Comparative Study of Immunomodulatory Agents to Induce Human T Regulatory (Treg) Cells: Preferential Treg-Stimulatory Effect of Prednisolone and Rapamycin

• Published in: Archivum Immunologiae et Therapiae Experimentalis Vol. 68; no. 4; p. 20
• Main Authors: Janyst, Michał, Kaleta, Beata, Janyst, Karolina, Zagożdżon, Radosław, Kozlowska, Ewa, Lasek, Witold
• Format: Journal Article
• Language: English
• Published: Cham Springer International Publishing 12.06.2020; Springer Nature B.V
• Subjects: Antigens; Antiviral drugs; Atorvastatin; Biomedical and Life Sciences; Biomedicine; CD25 antigen; CD4 antigen; Cell Differentiation; Cell Proliferation; Cells, Cultured; Copolymer 1; Forkhead Transcription Factors - metabolism; Foxp3 protein; Humans; Immunologic Factors - therapeutic use; Immunological tolerance; Immunology; Immunomodulation; Immunosuppression; Immunosuppressive agents; Interleukin-2 Receptor alpha Subunit - metabolism; Lymphocyte Activation; Lymphocytes T; Original; Original Article; Peripheral blood; Pharmacology/Toxicology; Prednisolone; Prednisolone - therapeutic use; Rapamycin; Self Tolerance; Sirolimus - therapeutic use; Sodium butyrate; T-Lymphocytes, Regulatory - immunology; Therapeutic applications; Transforming Growth Factor beta - metabolism; Glatiramer acetate; Atorvastatin; Treg cells; Rapamycin; Prednisolone; Inosine pranobex
• ISSN: 0004-069X; 1661-4917
• DOI: 10.1007/s00005-020-00582-6

T regulatory (Treg) cells play a critical role in the maintenance of self-tolerance, as well as in inhibition of inflammation and exaggerated immune response against exogenous antigens.

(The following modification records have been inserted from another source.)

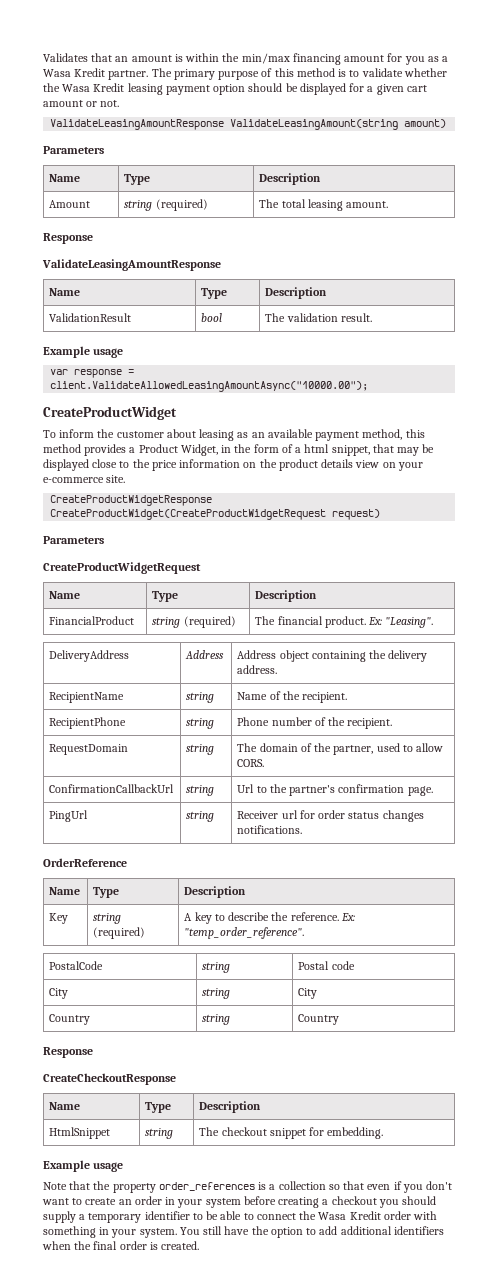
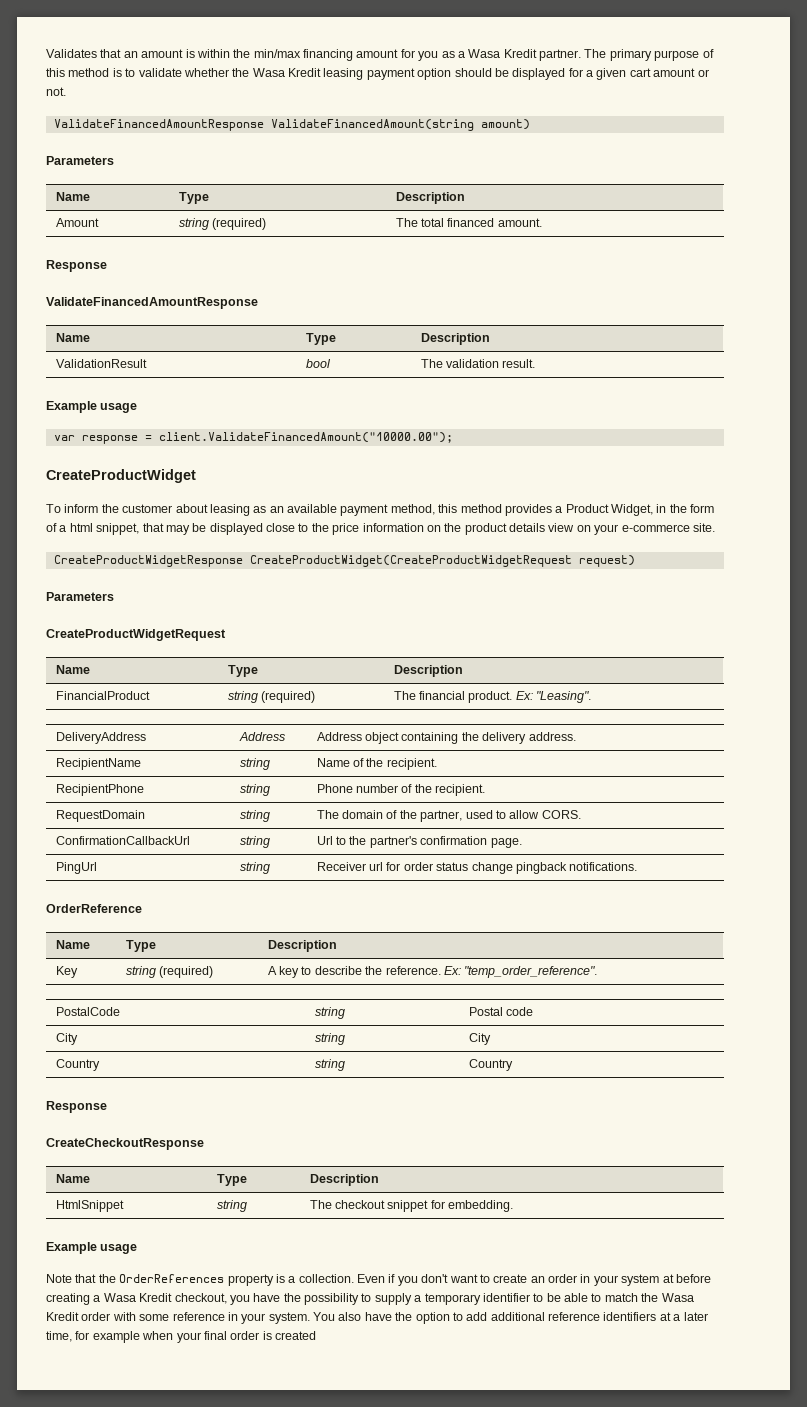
- ValidateLeasingAmountResponse ValidateLeasingAmount(string amount)
+ ValidateFinancedAmountResponse ValidateFinancedAmount(string amount)
- Amount | string (required) | The total leasing amount.
+ Amount | string (required) | The total financed amount.
  Response
- ValidateLeasingAmountResponse
+ ValidateFinancedAmountResponse
- var response = client.ValidateAllowedLeasingAmountAsync("10000.00");
+ var response = client.ValidateFinancedAmount("10000.00");
- PingUrl | string | Receiver url for order status changes notifications.
+ PingUrl | string | Receiver url for order status change pingback notifications.
- Note that the property order_references is a collection so that even if you don't want to create an order in your system before creating a checkout you should supply a temporary identifier to be able to connect the Wasa Kredit order with something in your system.
+ Note that the OrderReferences property is a collection. Even if you don't want to create an order in your system at before creating a Wasa Kredit checkout, you have the possibility to supply a temporary identifier to be able to match the Wasa Kredit order with some reference in your system.
- You still have the option to add additional identifiers when the final order is created.
+ You also have the option to add additional reference identifiers at a later time, for example when your final order is created

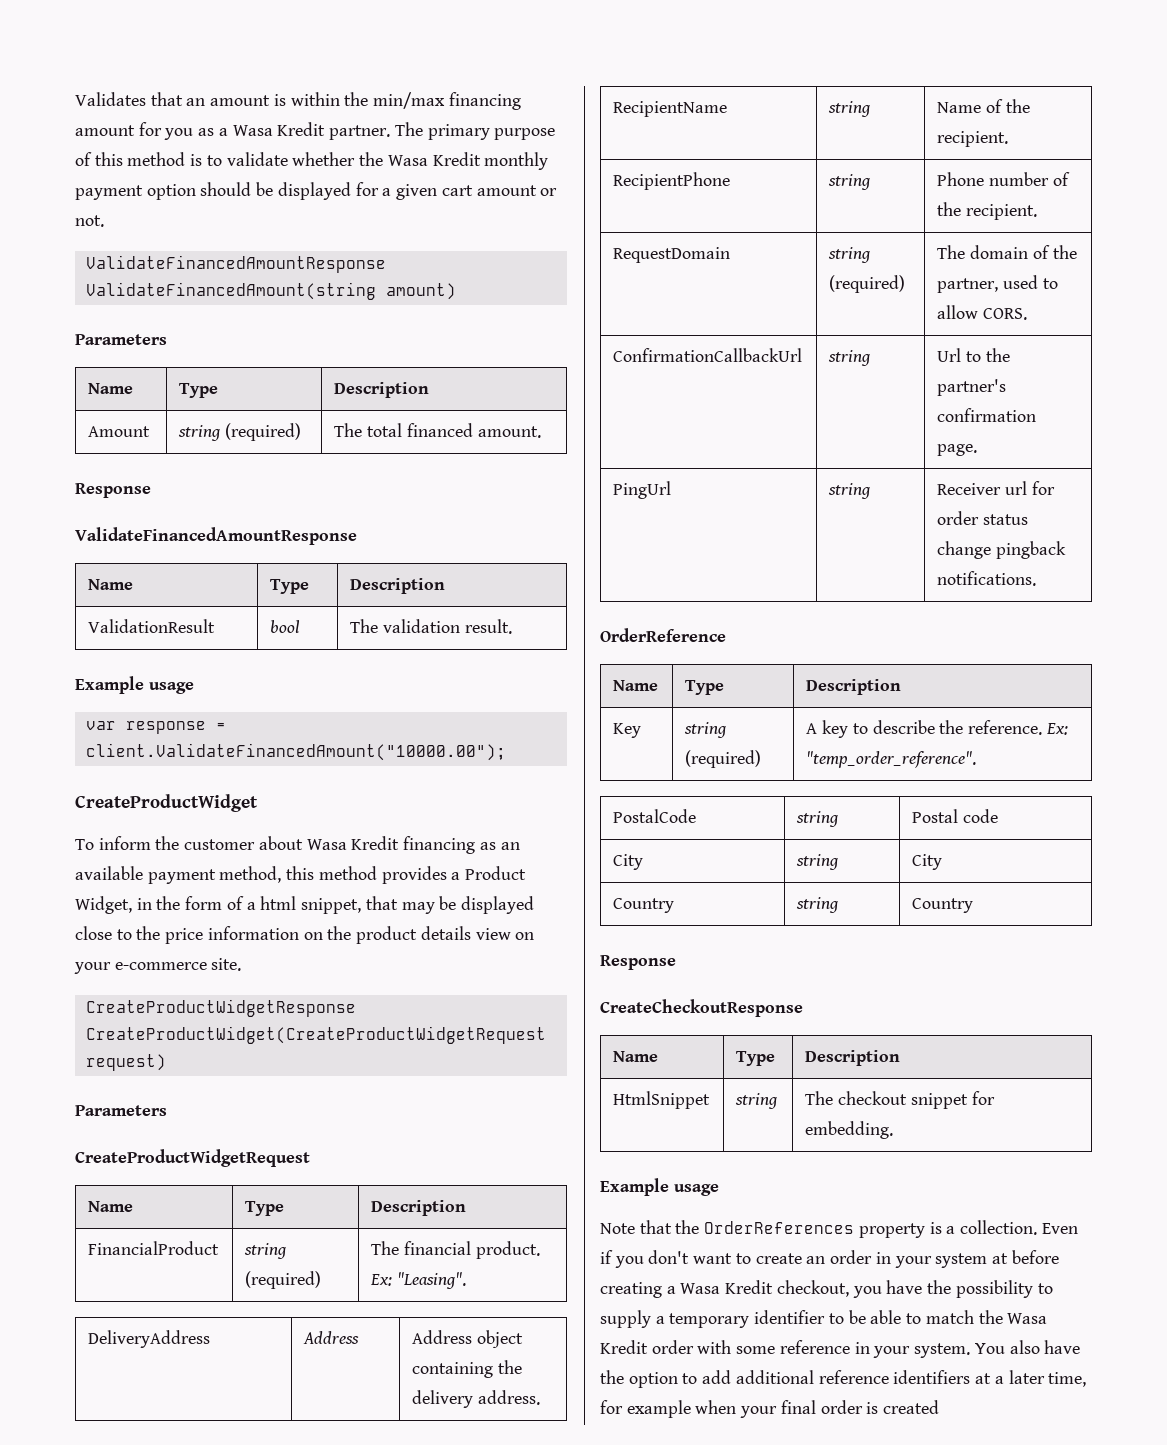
- The primary purpose of this method is to validate whether the Wasa Kredit leasing payment option should be displayed for a given cart amount or not.
+ The primary purpose of this method is to validate whether the Wasa Kredit monthly payment option should be displayed for a given cart amount or not.
- To inform the customer about leasing as an available payment method, this method provides a Product Widget, in the form of a html snippet, that may be displayed close to the price information on the product details view on your e-commerce site.
+ To inform the customer about Wasa Kredit financing as an available payment method, this method provides a Product Widget, in the form of a html snippet, that may be displayed close to the price information on the product details view on your e-commerce site.
- RequestDomain | string | The domain of the partner, used to allow CORS.
+ RequestDomain | string (required) | The domain of the partner, used to allow CORS.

They develop in the thymus (tTreg cells) but also may be generated at the peripheral tissues, including tumor microenvironment (pTreg cells), or induced in vitro in the presence of transforming growth factor (TGF)-β (iTreg cells). Since tTreg cells constitute a minor fraction of peripheral blood lymphocytes in physiological conditions, an alternative way to obtain high number of functional Treg cells for therapeutic purposes is their generation in vitro from conventional T cells. In our studies, we compared effectiveness of several pharmacological agents with suggested immunomodulatory effects on Treg development (rapamycin, prednisolone, inosine pranobex, glatiramer acetate, sodium butyrate, and atorvastatin) to optimize Treg-inducing protocols. All but one (atorvastatin) immunomodulators augmented induction of polyclonal Treg cells in cultures. They were effective both in increasing the number of CD4 + CD25 high Foxp3 high cells and Foxp3 expression. Rapamycin and prednisolone were found the most effective. Both drugs prolonged also phenotypic stability of Treg cells and induced fully active Treg cells in a functional assay. In the assay, prednisolone appeared superior versus rapamycin. The results, on the one hand, may be helpful in planning optimal protocols for generation of Treg cells for clinical application and, on the other hand, shed some light on mechanisms of the immunomodulatory activity of some tested agents observed in vivo.